La majorité des électeurs auront jusqu'à 18H00 pour exprimer leur choix, avec des fermetures de bureaux à 19H00 ou 20H00 dans certaines métropoles. Les résultats sont attendus à partir de 20H00, mais la soirée électorale pourrait s’étirer tard dans la nuit là où il est difficile d’identifier un gagnant.
Un climat d'incertitude jamais vu depuis longtemps entoure ces élections, marquées par des alliances parfois surprenantes et plusieurs désistements notables. Ce second tour pourrait être déterminant pour les équilibres politiques locaux.
- Triangulaire à Paris -
Bien que de nombreux maires ruraux aient été élus dès le premier tour, toutes les grandes villes du pays se trouvent à un tournant. Paris, avec son duel emblématique, oppose la candidate de droite Rachida Dati, soutenue par le centre et qui profite du retrait de l’extrême droite représentée par Sarah Knafo, à Emmanuel Grégoire, qui représente un courant de gauche en dehors de LFI, et est en poste depuis 25 ans.
Grégoire, ancien adjoint de la maire sortante Anne Hidalgo, apparaît comme le favori, bien que la présence de l'insoumise Sophia Chikirou pourrait compliquer ses chances.
À Marseille, avec le RN Franck Allisio, LFI a renoncé à sa candidature, permettant au maire de gauche Benoît Payan de partir avec une longueur d'avance. Les rivalités entre les Insoumis et les socialistes ont marqué une campagne électorale animée, mais ces deux métropoles, alors que des alliances se façonnent, sont des exceptions notables.
Le Parti socialiste, tout en étant réticent à des accords nationaux avec LFI, a vu ses représentants locaux faire des choix audacieux après un premier tour prometteur pour LFI. Cela soulève des questions sur la réaction des électeurs face à ces alliances, qui sont critiquées par d'autres partis et de nombreuses figures de la gauche modérée, et pourraient être un baromètre de l’influence de LFI à l'approche de la présidentielle.

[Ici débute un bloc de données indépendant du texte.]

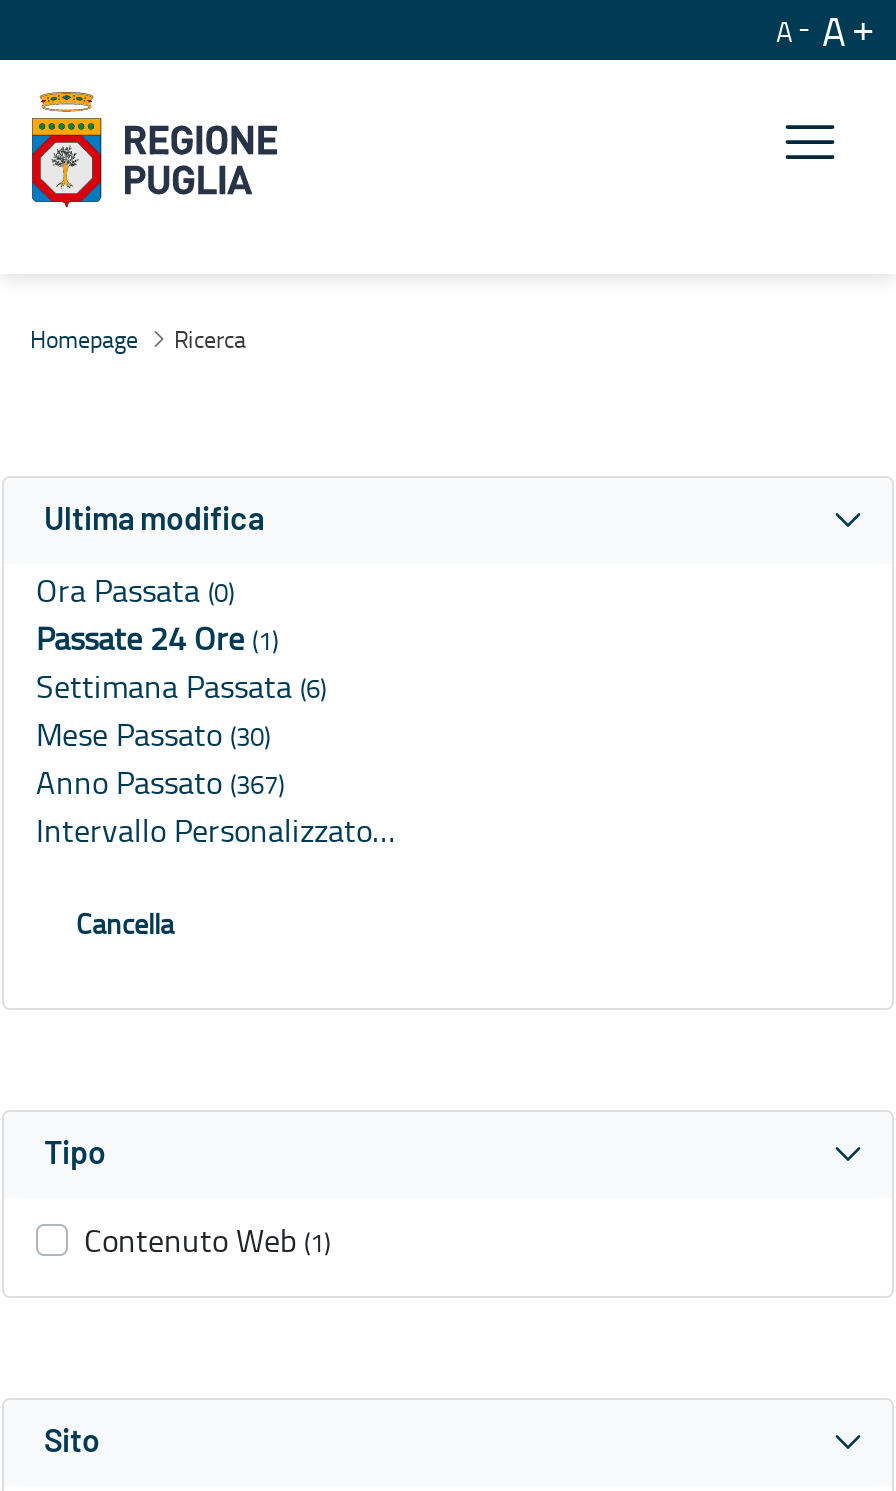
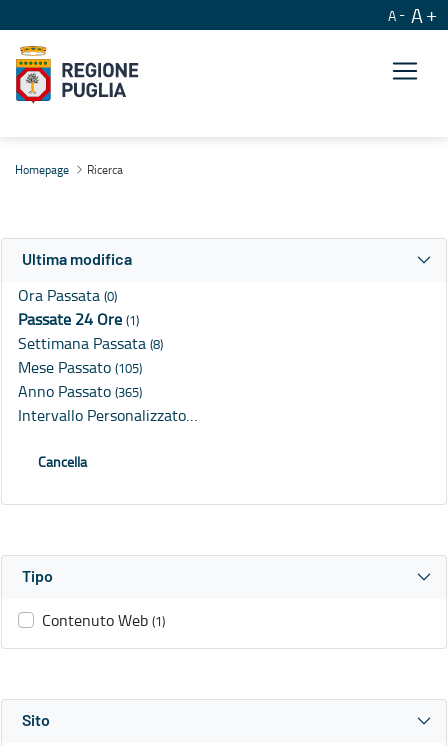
- Settimana Passata (6)
+ Settimana Passata (8)

- Mese Passato (30)
+ Mese Passato (105)

- Anno Passato (367)
+ Anno Passato (365)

- Nice, reflet des tensions internes -
Dans des villes comme Nantes, Brest, Clermont-Ferrand et Avignon, les socialistes ont souvent accepté de s’allier avec LFI, alors qu'à Toulouse et Limoges, la gauche s'est unie derrière LFI pour contrecarrer la droite. Les Insoumis visent aussi Roubaix après s'être imposés à Saint-Denis dès le premier tour.
Le PS espère garder Lille, en fusionnant avec les Écologistes, tout en visant une prise de Strasbourg. À Lyon, un scrutin très disputé oppose le maire écologiste sortant Grégory Doucet à Jean-Michel Aulas, ancien président de l'Olympique lyonnais. Bordeaux, autre bastion écologiste, pourrait voir un changement avec l'ex-ministre Thomas Cazenave qui essaie de remplacer le sortant Pierre Hurmic.
Le Rassemblement national, même si sa valeur ne correspond pas entièrement à ses résultats nationaux, reste attentif à des villes comme Toulon, Nîmes et Carcassonne. L’alliance envisagée avec Éric Ciotti à Nice représente une tentative d'unification des droites, que le président du RN, Jordan Bardella, essaie d'instaurer.
Au-delà des enjeux politiques, la question de la participation demeure cruciale, surtout après un taux historiquement bas de 57% au premier tour. Les résultats de deux anciens Premiers ministres, Édouard Philippe et François Bayrou, en ballottage favorable au Havre et à Pau, attireront également l’attention.